Pulsómetro en el gimnasio

Para muchos deportistas, el pulsómetro es una parte esencial del equipamiento, ya que medir la frecuencia cardíaca durante la actividad física permite conocer tanto la intensidad del ejercicio como el nivel de forma física, así como el grado de recuperación del esfuerzo. Utilizar pulsómetro en el gimnasio es muy recomendable para programar los entrenamientos y controlar la progresión, e incluso puede ser un factor de motivación.

Pulsometro en el gimnasio

Utilizar pulsómetro en el gimnasio

Monitorizar la frecuencia cardíaca es muy útil para los deportistas, ya que no sólo muestra la intensidad del ejercicio en tiempo real, sino que también indica el nivel de forma física, la capacidad de recuperación y la presencia de fatiga o posibles enfermedades. Además, la frecuencia cardiaca máxima muestra la capacidad cardíaca de cada individuo, y se toma como referencia para establecer las diferentes zonas de entrenamiento.

Respecto a cómo funcionan los pulsómetros, un monitor de ritmo cardíaco se compone básicamente de dos partes:

  • Cinta torácica: incluye el sensor cardíaco y el transmisor. Consiste en una banda elástica colocada alrededor del pecho.
  • Receptor: recibe la señal y muestra la medición. Puede venir en forma de reloj de pulsera, con un enganche para ser colocado en el manillar de la bicicleta. Muchos modelos carecen de receptor propiamente dicho, actuando el smartphone como tal.

Aunque muchas personas piensan que los pulsómetros son otro aparato más que añadir al ya numeroso equipo del deportista, su uso proporciona muchas ventajas a la hora de programar los entrenamientos. Para los deportistas profesionales el pulsómetro es algo esencial, y cada vez más aficionados lo utilizan tanto si salen a correr o pedalear, como si participan en actividades en el gimnasio, tanto en solitario como en grupo.

Conocer la frecuencia cardíaca en reposo, durante el ejercicio, en el punto de máximo esfuerzo y en la etapa de reposo, así como su tasa de variación, es básico para determinar no sólo la forma física del deportista, sino también para establecer cuál es el límite de su rendimiento y su capacidad para recuperarse del esfuerzo. La frecuencia cardíaca también es un indicador de fatiga y permite detectar la presencia de posibles enfermedades.

Además, aunque los pulsómetros más básicos únicamente indican la frecuencia cardiaca en un momento dado, los modelos más avanzados cuentan con características adicionales que incluyen muchas otras funciones, como frecuencia cardíaca media, frecuencia cardíaca máxima, zonas de entrenamiento, rutinas programables, alarma sonora que se activa cuando el usuario alcanza o supera el objetivo de zona cardíaca predeterminado, registro de sesiones, conexión con PC o teléfono móvil, test de aptitud o contador de calorías quemadas, entre otras. Algunos modelos más sofisticados incluyen prestaciones como podómetro, GPS o conectividad inalámbrica.

Por otra parte, en muchas ocasiones vemos que algunos pulsómetros son compatibles con las máquinas del gimnasio. Muchos gimnasios y centros de fitness disponen en sus instalaciones de máquinas de gimnasio compatibles con el protocolo ANT+, que permite vincular diferentes equipos electrónicos para que trabajen conjuntamente.

Si disponemos de un pulsómetro que soporte la tecnología ANT+ y utilizamos un aparato de fitness, tal como una como cinta de correr, bicicleta de spinning, máquina de remo o elíptica, que luzca el logotipo ANT+ que indica que el equipo es compatible con el protocolo, podremos utilizar la banda de pecho del pulsómetro personal de tal forma que la lectura se visualice en la pantalla de la máquina de gimnasio.

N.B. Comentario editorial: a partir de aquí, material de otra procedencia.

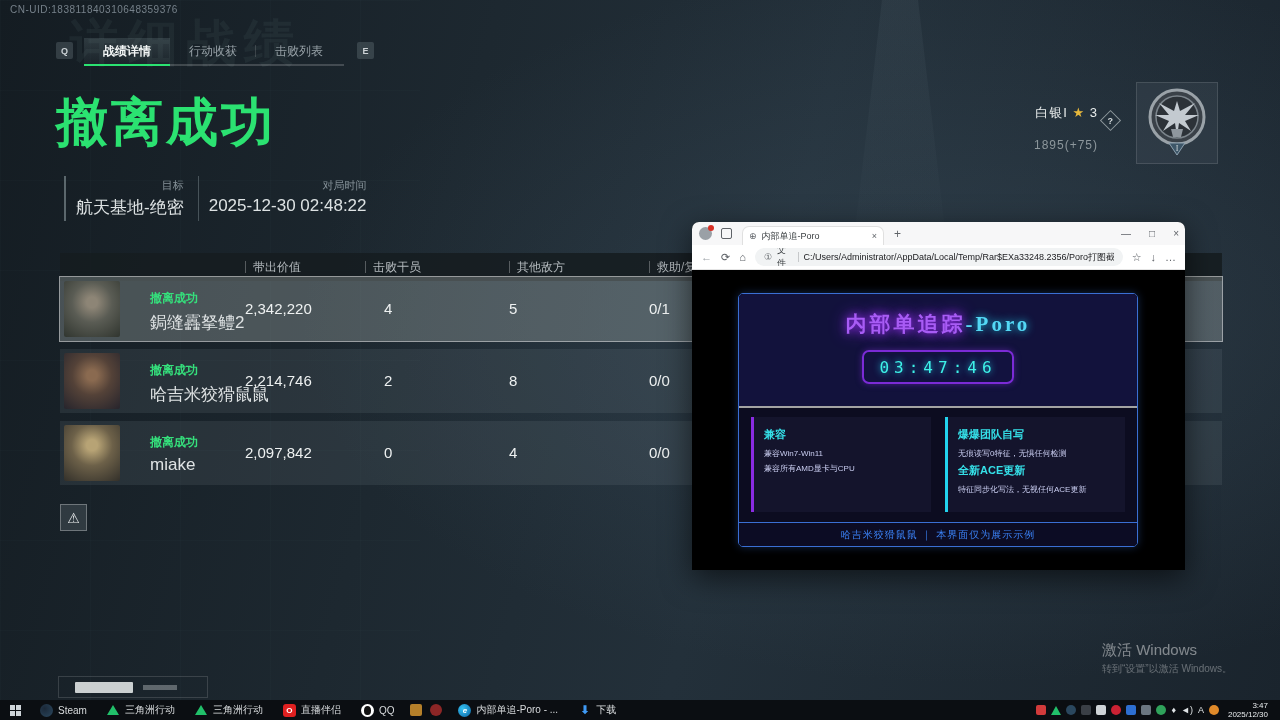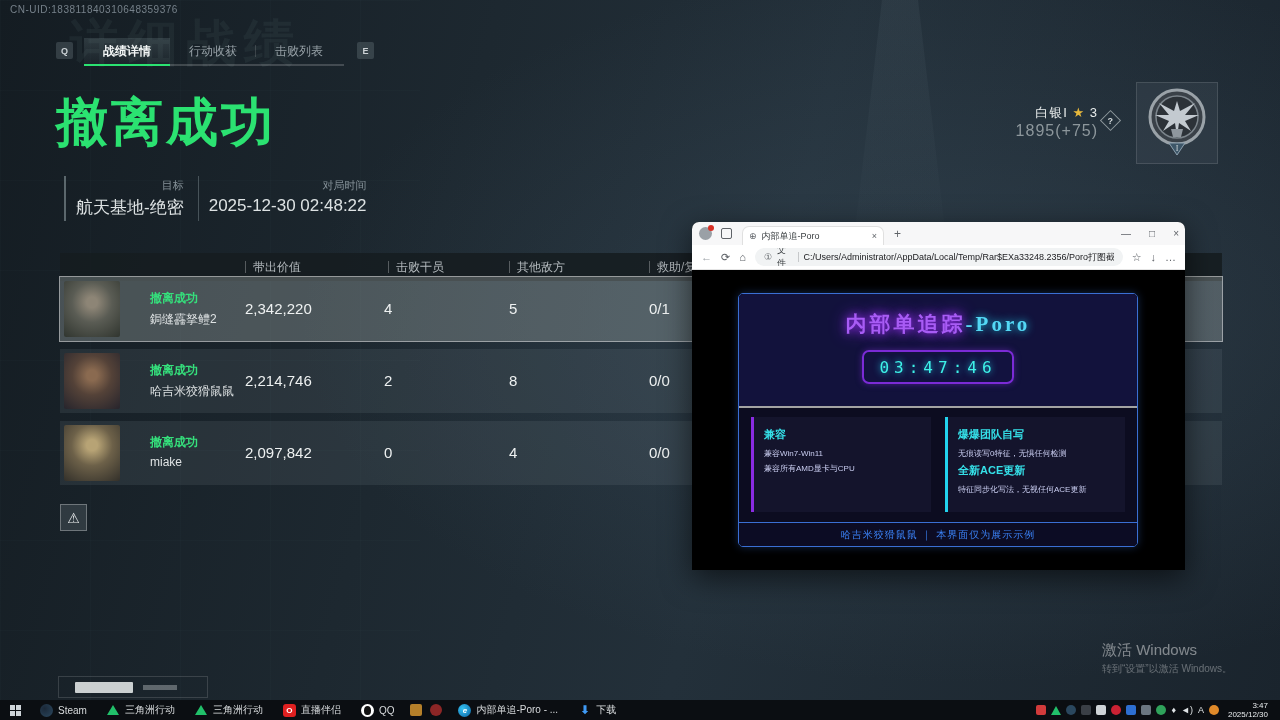--- a/index.html
+++ b/index.html
@@ -70,8 +70,8 @@
   .rank-line { position:absolute; left:940px; top:104px; width:158px; text-align:right;
     font-size:13px; color:#e8ecec; letter-spacing:1px; }
   .rank-line .star { color:#e8b93c; }
-  .rank-score { position:absolute; left:940px; top:122px; width:158px; text-align:right;
-    font-size:16px; color:#8d979c; letter-spacing:1px; }
+  .rank-score { position:absolute; left:940px; top:138px; width:158px; text-align:right;
+    font-size:12px; color:#8d979c; letter-spacing:1px; }
   .help-diamond { position:absolute; left:1103px; top:113px; width:15px; height:15px;
     border:1px solid rgba(210,218,220,0.6); transform:rotate(45deg);
     display:flex; align-items:center; justify-content:center; }

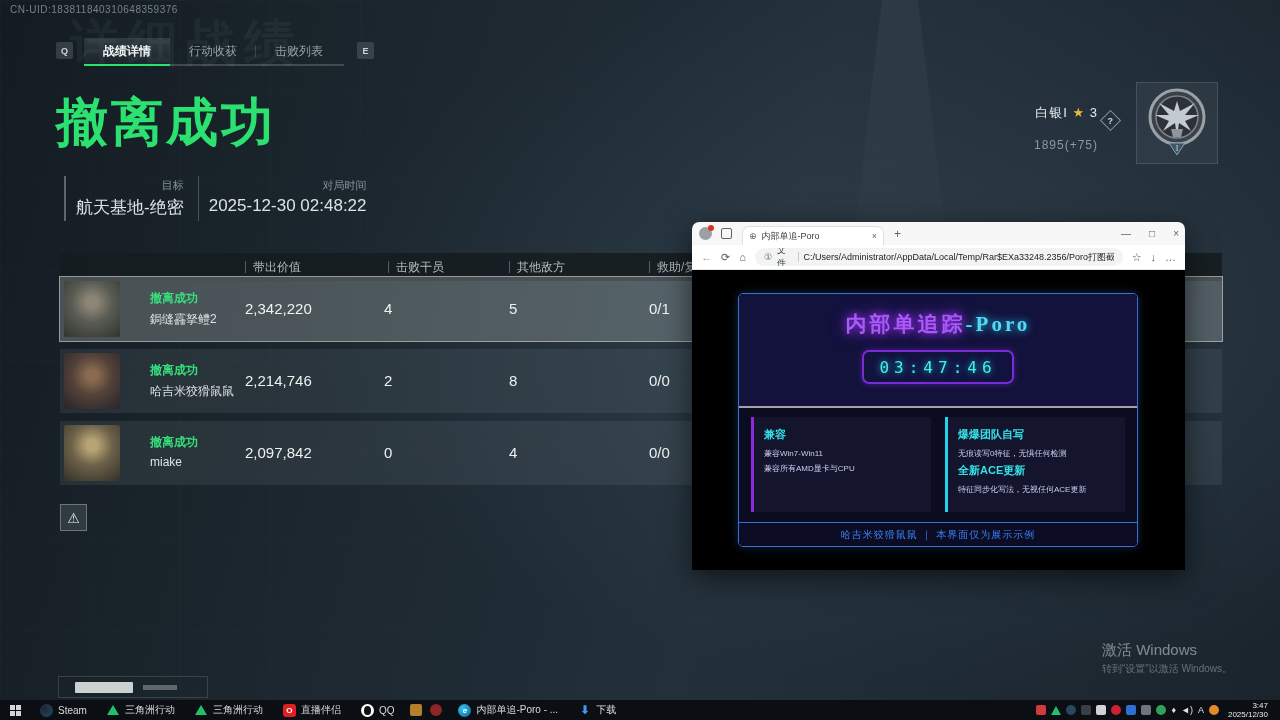--- a/index.html
+++ b/index.html
@@ -218,7 +218,7 @@
         <span class="hsep"></span>
         <span>带出价值</span>
       </div>
-    <div class="th" style="left:328px;">
+    <div class="th" style="left:305px;">
         <span class="hsep"></span>
         <span>击败干员</span>
       </div>

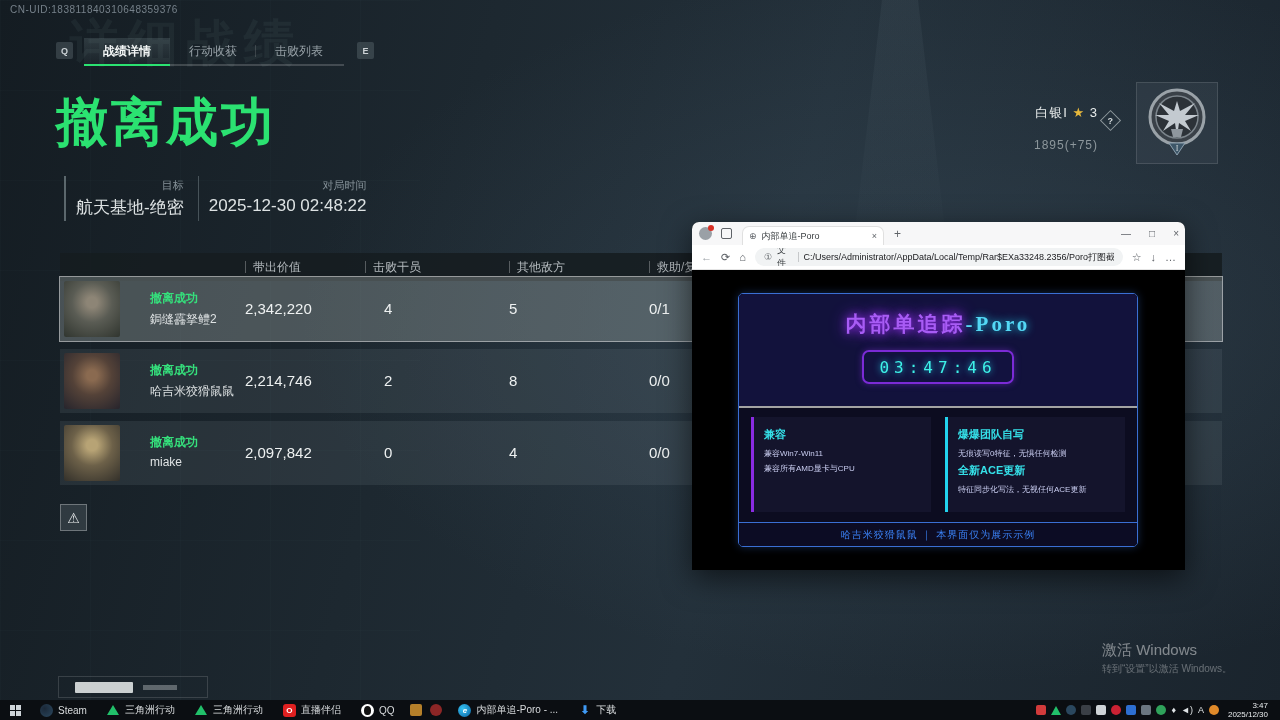--- a/index.html
+++ b/index.html
@@ -58,7 +58,7 @@
   .av2 { background:radial-gradient(circle at 50% 40%, #8a6a50 12%, #544238 45%, #26242c 100%); }
   .av3 { background:radial-gradient(circle at 50% 36%, #b7a375 12%, #6d6149 45%, #33302a 100%); }
   .row-status { position:absolute; left:90px; top:13px; font-size:12px; font-weight:700; color:#35e07c; }
-  .row-name { position:absolute; left:90px; top:34px; font-size:12px; color:#dfe3e4; }
+  .row-name { position:absolute; left:90px; top:34px; font-size:17px; color:#dfe3e4; }
   .cell { position:absolute; top:23px; font-size:15px; color:#eef1f1; }
   .c-value { left:185px; } .c-kills { left:324px; } .c-others { left:449px; } .c-rescue { left:589px; }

A la hora de adquirir un pulsómetro, si pensamos utilizarlo vinculado a las máquinas de fitness del gimnasio, debemos tener en cuenta que si el pulsómetro envía sus datos sin codificar es posible que aparezcan interferencias con otros equipos que estén funcionando en las cercanías, por lo que la señal que se visualice en la pantalla puede ser errónea. Para evitarlo, es conveniente comprar un pulsómetro codificado, ya que proporcionará mayor fiabilidad.

Como vemos, el uso de pulsómetro durante la práctica deportiva en general, y en el gimnasio en particular, ofrece numerosas ventajas y es muy recomendable, no sólo para los deportistas de élite sino también para los aficionados al deporte, y especialmente para aquellas personas que han decidido dejar atrás el sedentarismo y enfundarse el chándal. El pulsómetro es un excelente indicador para conocer cómo responde el cuerpo al esfuerzo y saber dosificarse y cuándo se debe bajar el ritmo. Además, seguir los progresos anima a seguir haciendo deporte.